Vega-Video: Integrating Video into the Grammar of Graphics
For visualization researchers and practitioners, this work provides a principled, high-performance framework for combining video with conventional data in interactive visualizations.
The paper integrates video data visualization into the Vega declarative grammar by identifying three classes (synchronization, annotation, transformation) and introducing a split-signal architecture that improves responsiveness by up to 4x and delivers sub-200ms updates for multi-hour videos.
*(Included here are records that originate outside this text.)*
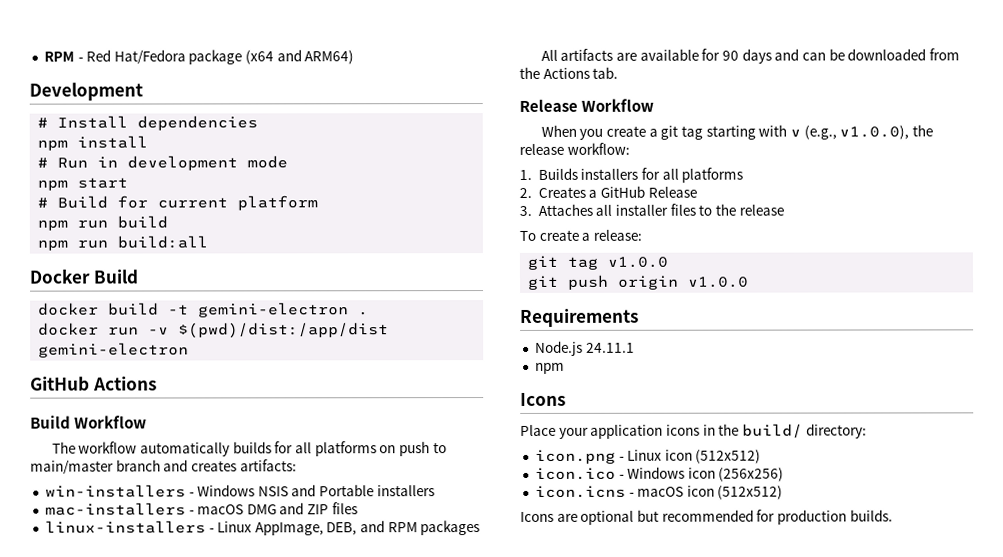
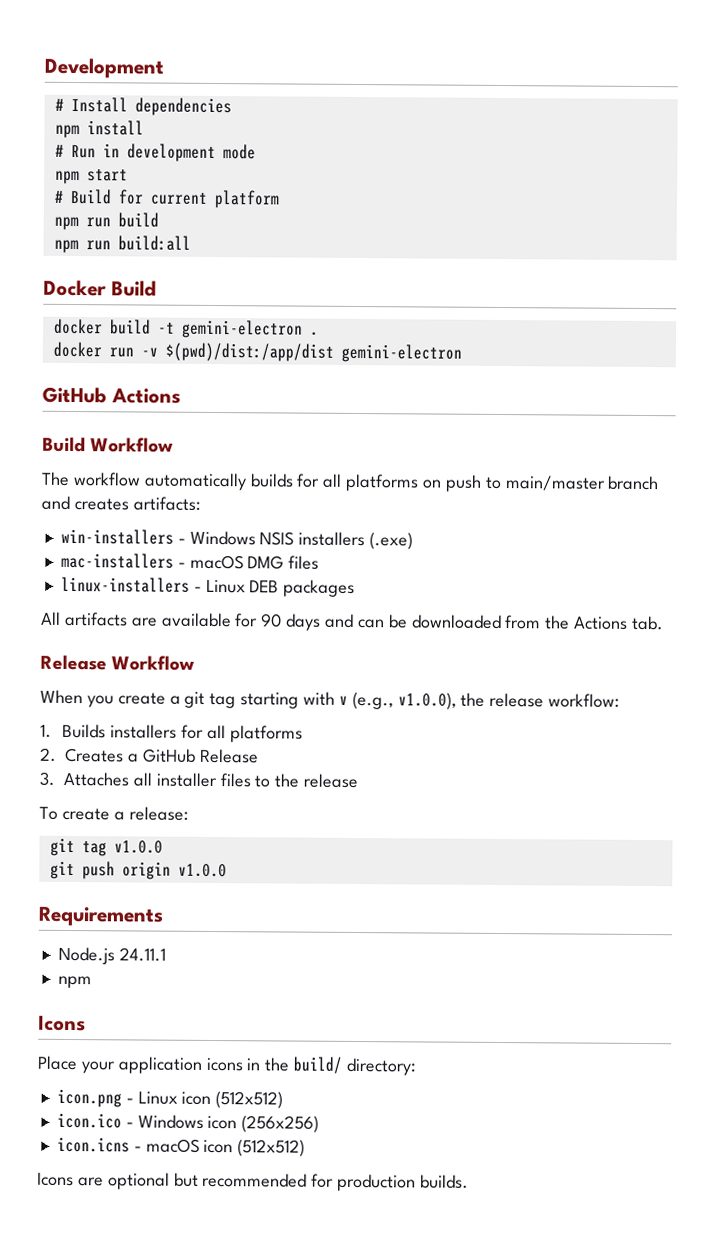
- RPM - Red Hat/Fedora package (x64 and ARM64)
- win-installers - Windows NSIS and Portable installers
+ win-installers - Windows NSIS installers (.exe)
- mac-installers - macOS DMG and ZIP files
+ mac-installers - macOS DMG files
- linux-installers - Linux AppImage, DEB, and RPM packages
+ linux-installers - Linux DEB packages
Video data is increasingly used alongside conventional data for interactive data exploration, necessitating interfaces for exploring and presenting mixed-modality data. However, integrating video into visualizations remains difficult due to its distinct paradigms and inherent performance challenges. We identify three classes of video data visualization - synchronization, annotation, and transformation - and integrate them into the Vega declarative grammar. We show that these abstractions enable high-performance implementation. To reconcile Vega's instantaneous dataflow with video player state, we introduce a split-signal architecture that preserves declarative semantics while masking video update delays. We detect continuous scrubbing interactions at compile time to apply encoding-aware optimizations that improve responsiveness by up to 4x. We also repurpose VOD protocols to transform videos in real time, delivering sub-200ms updates even on multi-hour-long compilations. These contributions enable seamless integration of conventional and video data visualization.